After having read “Co-opting Dissent,” and absorbing its image of corporate cultures increasingly trying to distance themselves from the monolithic picture of Big Business by seemingly friendly and down-to-earth, I thought it interesting to explore the specific relationships that consumers have with large corporations, and the hypocrisy that can often come from the unethical behavior corporations engage in. One of the largest and most pernicious perpetrators of this level of contradictory behavior is retail giant Wal-Mart, which pays workers incredibly low wages and destroys small businesses in suburban and rural areas, while also claiming to be the friends of their consumers by offering low prices.

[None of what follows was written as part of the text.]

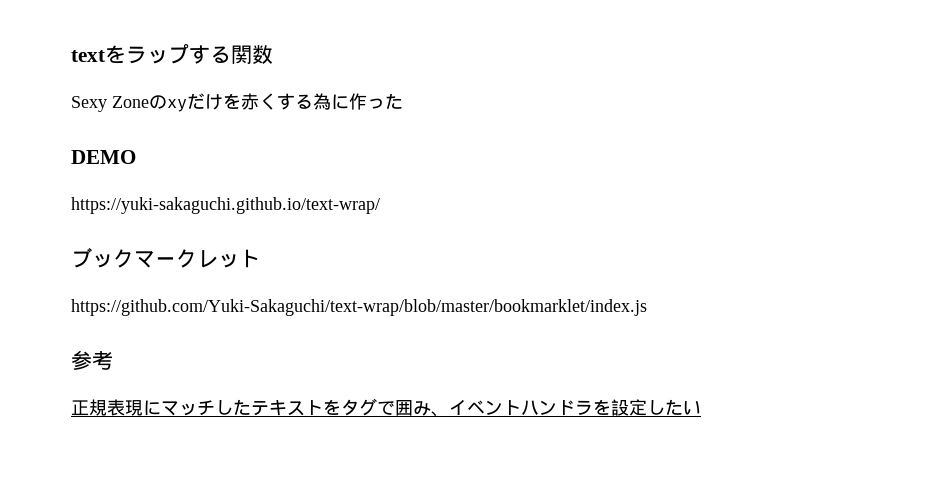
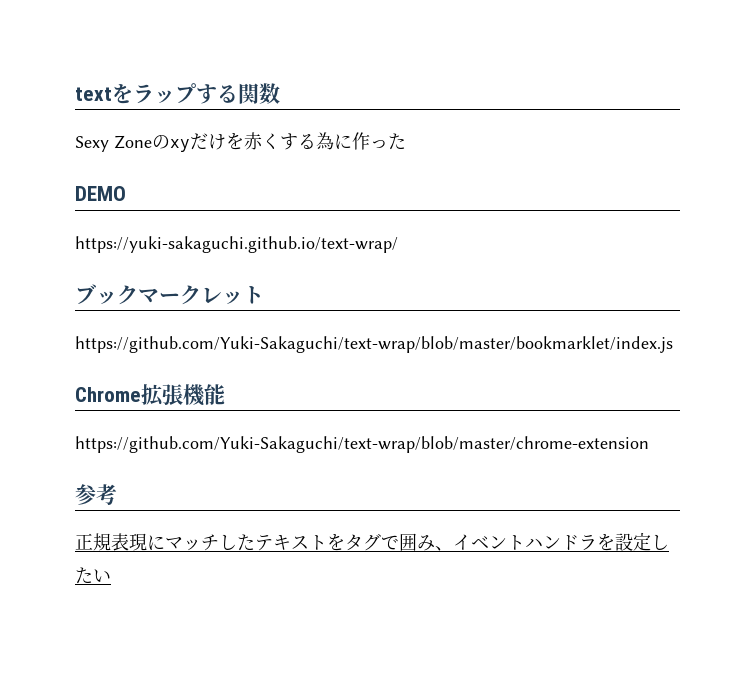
(647, 307) none -> [75,384,225,406] [75,436,649,453] // Chrome拡張機能 // https://github.com/Yuki-Sakaguchi/text-wrap/blob/master/chrome-extension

Wal-Mart itself is a multi-billion dollar business, which hires almost 1 million workers throughout the United States (Olsson, 2003). Their marketing campaign heavily features the classic ‘smiley face’ logo, enticing consumers to engage in a friendly rapport with the company as a brand. The slogan “Always Low Prices” acts as a balm to their relationship with the consumer, promising affordable goods if they shop there. The origin story of Wal-Mart as being family-founded and family-run (the children of original founder Sam Walton still run the company) helps to craft a narrative that Wal-Mart is just a big family business (Olsson, 2003). All of this contributes to a company that, on the surface, appears to have the consumer’s best interests at heart.
However, the cost of low prices is a large one, as Wal-Mart’s success continues to give it more and more influence over the American economy on a national scale. Lower and middle-class Americans look to it as the only option to get the needed goods required for food, shelter, basic amenities and more – the entry of a Wal-Mart into a small town is usually heralded by the closing down of the smaller businesses who cannot compete with their low prices and reduced overhead. While Wal-Mart offers low prices and convenience by having a one-stop shop for nearly everything you need to buy to survive in America, this also cuts out the utility of those small businesses who perform more specialized tasks; their boutique appeal is undercut by sheer practicality and affordability from Wal-Mart, and those businesses go under.
Another element of ethically dubious behavior from this ostensibly friendly retail chain is the poor treatment of its workers. Wal-Mart frequently refuses to grant overtime to its workers, and pays them minimum wage with next to no chance to achieve advancement at the company. Wal-Mart workers, on average, make under $18,000 a year, meaning they are under the poverty line unless they have the free time and opportunity to take a second job (Olsson, 2003). Health benefits and other types of coverage are granted to but a few, and even then a substantial portion of their paycheck is allotted to said benefits – making them essentially indentured servants of Wal-Mart. Other misconduct on the part of management contributes to the overall oppressive corporate atmosphere, including supervisors deleting employee hours from timecards to lessen the burden on payroll (Olsson, 2003).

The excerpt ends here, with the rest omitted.